Cabelos e manchas de sangue encontrados no sítio do goleiro serão enviados para análise em Alagoas

Alessandra Mendes, especial para o iG |

A defesa do ex-policial civil Marcos Aparecido dos Santos, o Bola, espera a liberação da Justiça para ter acesso a Range Rover do goleiro Bruno, que está apreendida com a Polícia Civil mineira. O perito George Sanguinetti foi contratado para uma investigação paralela. A intenção é realizar exames no carro para confrontar com a perícia feita no veículo pelas autoridades policiais.

Cabelos e amostras de vestígios de sangue encontrados em um colchão no sítio do goleiro Bruno, em Esmeraldas, Região Metropolitana de Belo Horizonte, foram coletados ontem (7) por Sanguinetti. Ele esteve no sítio do jogador por mais de duas horas.

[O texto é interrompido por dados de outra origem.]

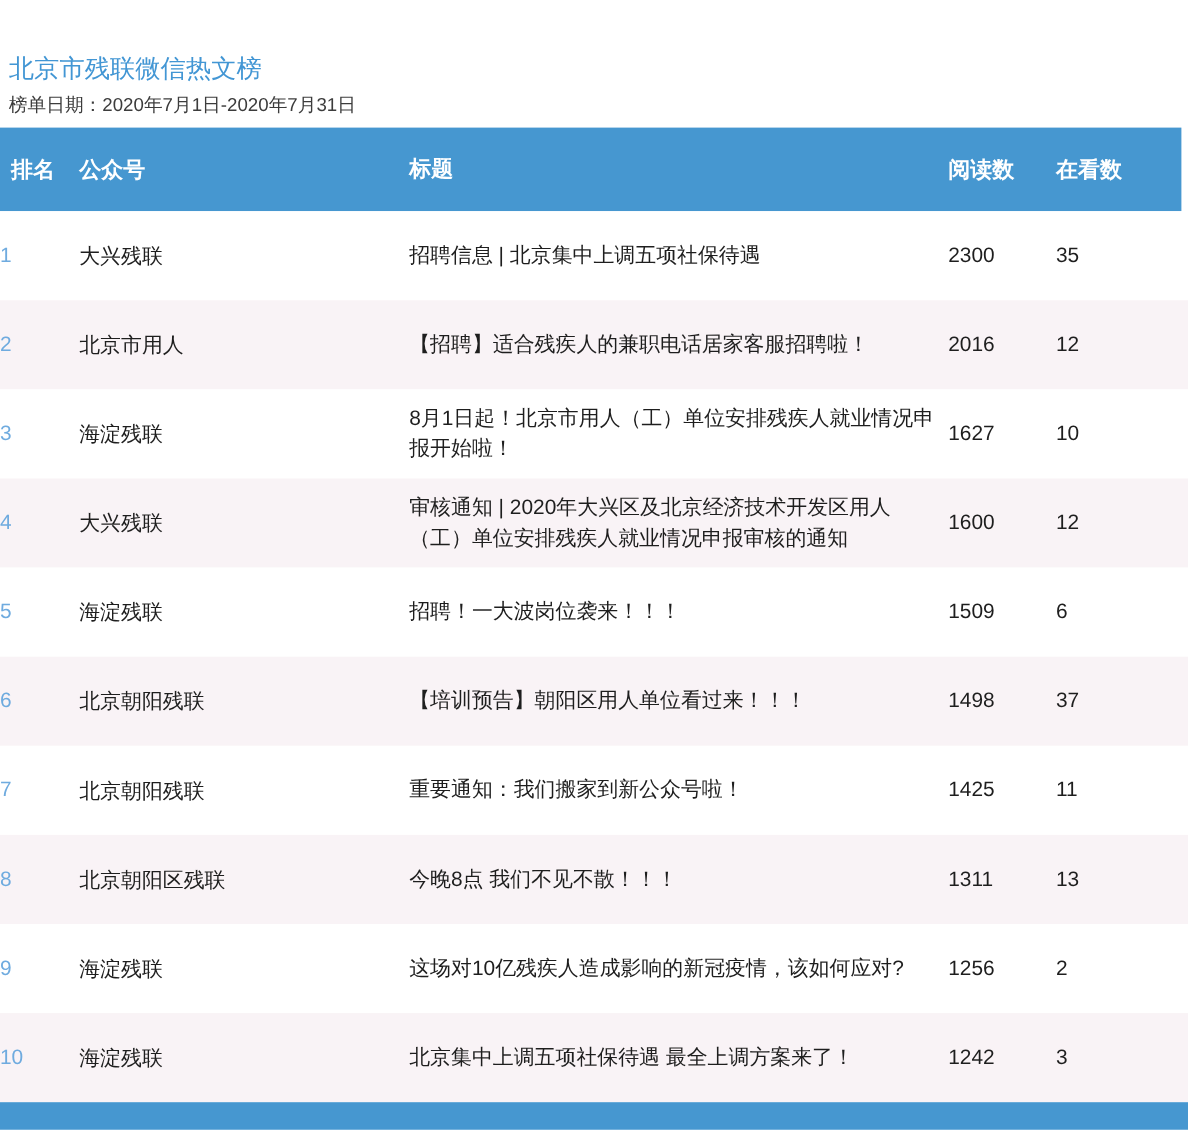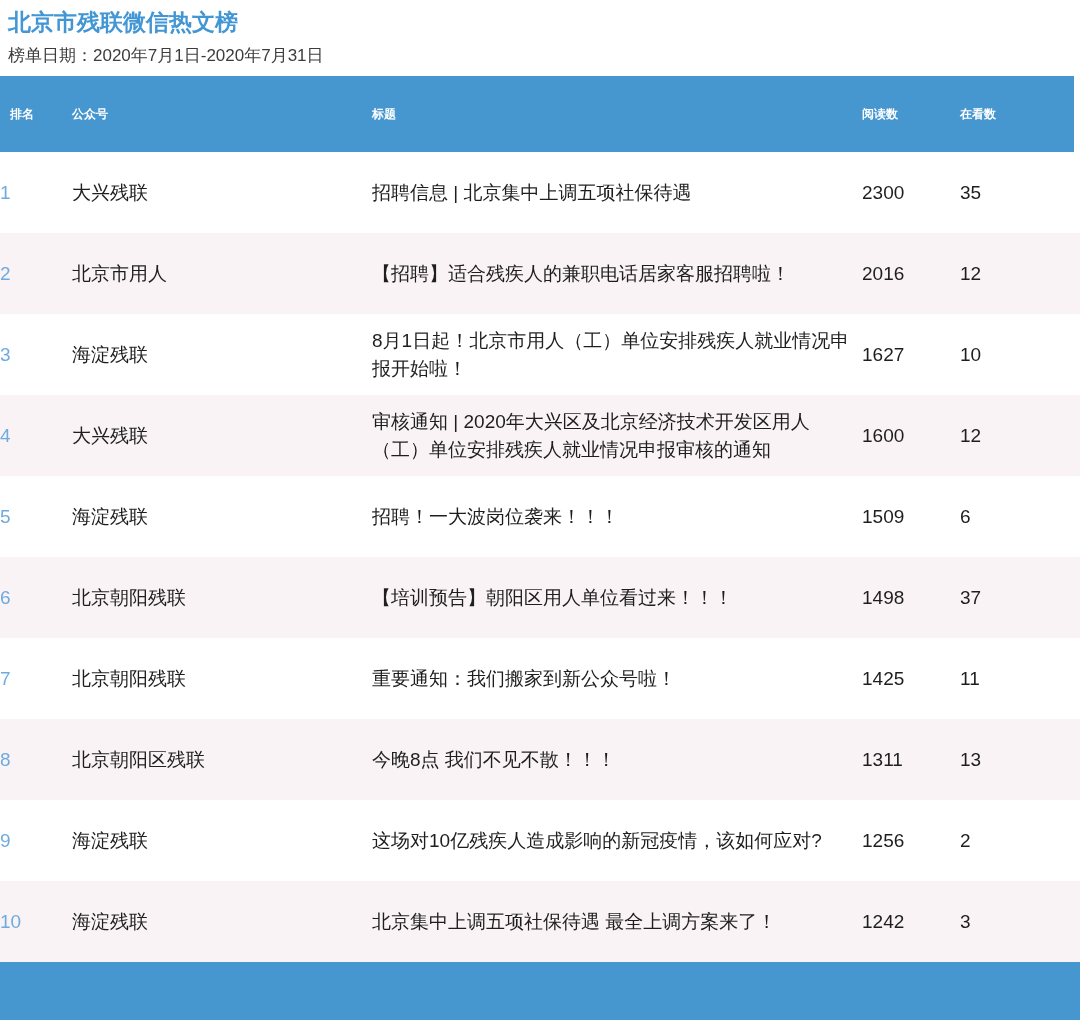--- a/index.html
+++ b/index.html
@@ -9,42 +9,43 @@
   body {
     width: 1080px;
     height: 1027px;
     background: #ffffff;
     font-family: "Liberation Sans", "DejaVu Sans", sans-serif;
     overflow: hidden;
   }
   .page-title {
     color: #4296D4;
     font-size: 23px;
-    font-weight: bold;
+    font-weight: normal;
     line-height: 28px;
     padding: 8px 0 0 8px;
+    margin-top: 40px;
   }
   .report-date {
     color: #3C3C3C;
     font-size: 17px;
     line-height: 20px;
     padding: 10px 0 10px 8px;
   }
   .ranking-table {
     width: 1080px;
   }
   .header-row {
     display: flex;
     align-items: center;
     width: 1074px;
     height: 76px;
     background: #4697D0;
     color: #ffffff;
     font-weight: bold;
-    font-size: 12px;
+    font-size: 20px;
   }
   .row {
     display: flex;
     align-items: center;
     min-height: 81px;
     font-size: 19px;
     color: #1E1E1E;
     box-sizing: border-box;
     padding: 2px 0;
     background: #ffffff;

Sanguinetti espera que o trabalho sirva para auxiliar na defesa dos denunciados pelo desaparecimento e morte de Eliza Samudio. “Tudo o que for coletado vai ser analisado na Universidade Federal de Alagoas, qualquer que seja o resultado final, todos terão acesso. Mas tenho certeza que não vamos encontrar nada que incrimine os suspeitos. Na verdade vamos conseguir provar que eles não têm nada a ver com esse possível crime”, afirmou.

O advogado Zanone de Oliveira quer saber se o trabalho da polícia mineira foi feito corretamente. “Me interessa saber se o trabalho da polícia foi feito da forma correta e se há algum erro nas perícias. Tudo se transforma em arma num possível júri popular”, esclareceu.

O perito George Sanguinetti também colheu material da casa de Bola, em Vespasiano, e, de acordo com ele, não foi encontrado nada no local que ligue o ex-policial civil ao assassinato de Eliza Samudio.

George Sanguinetti é coronel-médico da reserva da Polícia Militar de Alagoas e ex-professor de Medicina Legal da Universidade Federal de Alagoas. Ele ficou conhecido por atuar no caso da morte de PC Farias, ex-tesoureiro de Fernando Collor, e sua namorada Suzana Marcolino, em 1996. Na época, ele contestou o laudo da polícia que apontava que Suzana assassinou PC e se suicidou depois.

Sanguinetti também trabalhou no caso da menina Isabella Nardoni, morta em 2008. Ele é autor do livro A morte de PC e Suzana: o dossiê Sanguinetti.